> Aim of the exercise:
Reproduce all of the data exactly. Images are not to appear in the reply.

> Provided material:

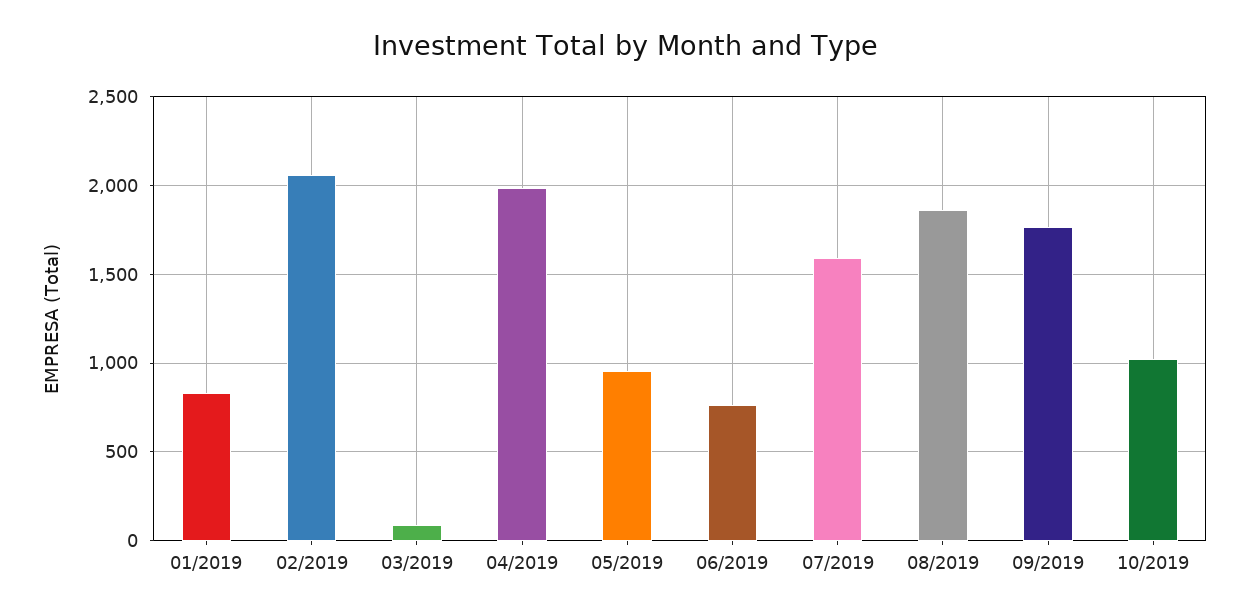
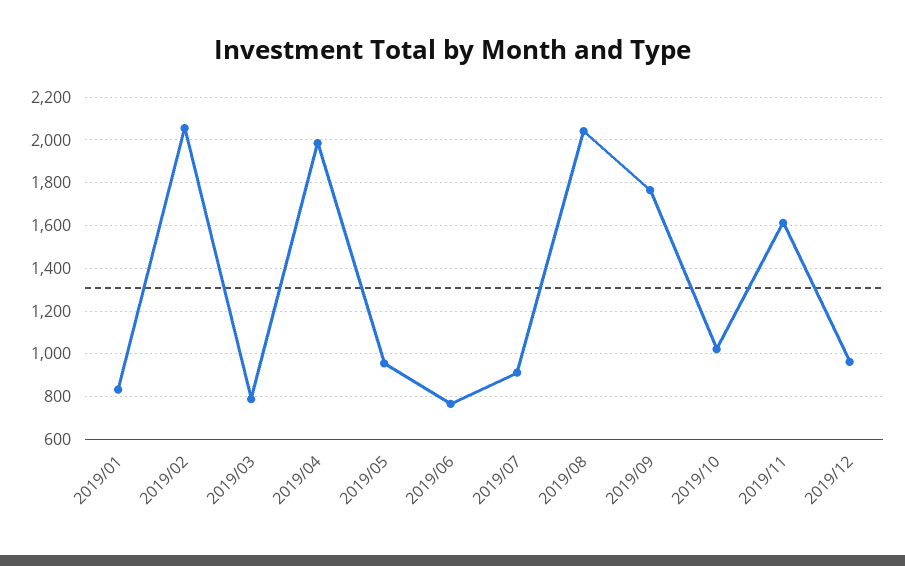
03/2019: 100 -> 800
07/2019: 1600 -> 900
08/2019: 1850 -> 2050
2019/11: none -> 1600
2019/12: none -> 950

> Solution below:
03/2019: 100 -> 800
07/2019: 1600 -> 900
08/2019: 1850 -> 2050
2019/11: none -> 1600
2019/12: none -> 950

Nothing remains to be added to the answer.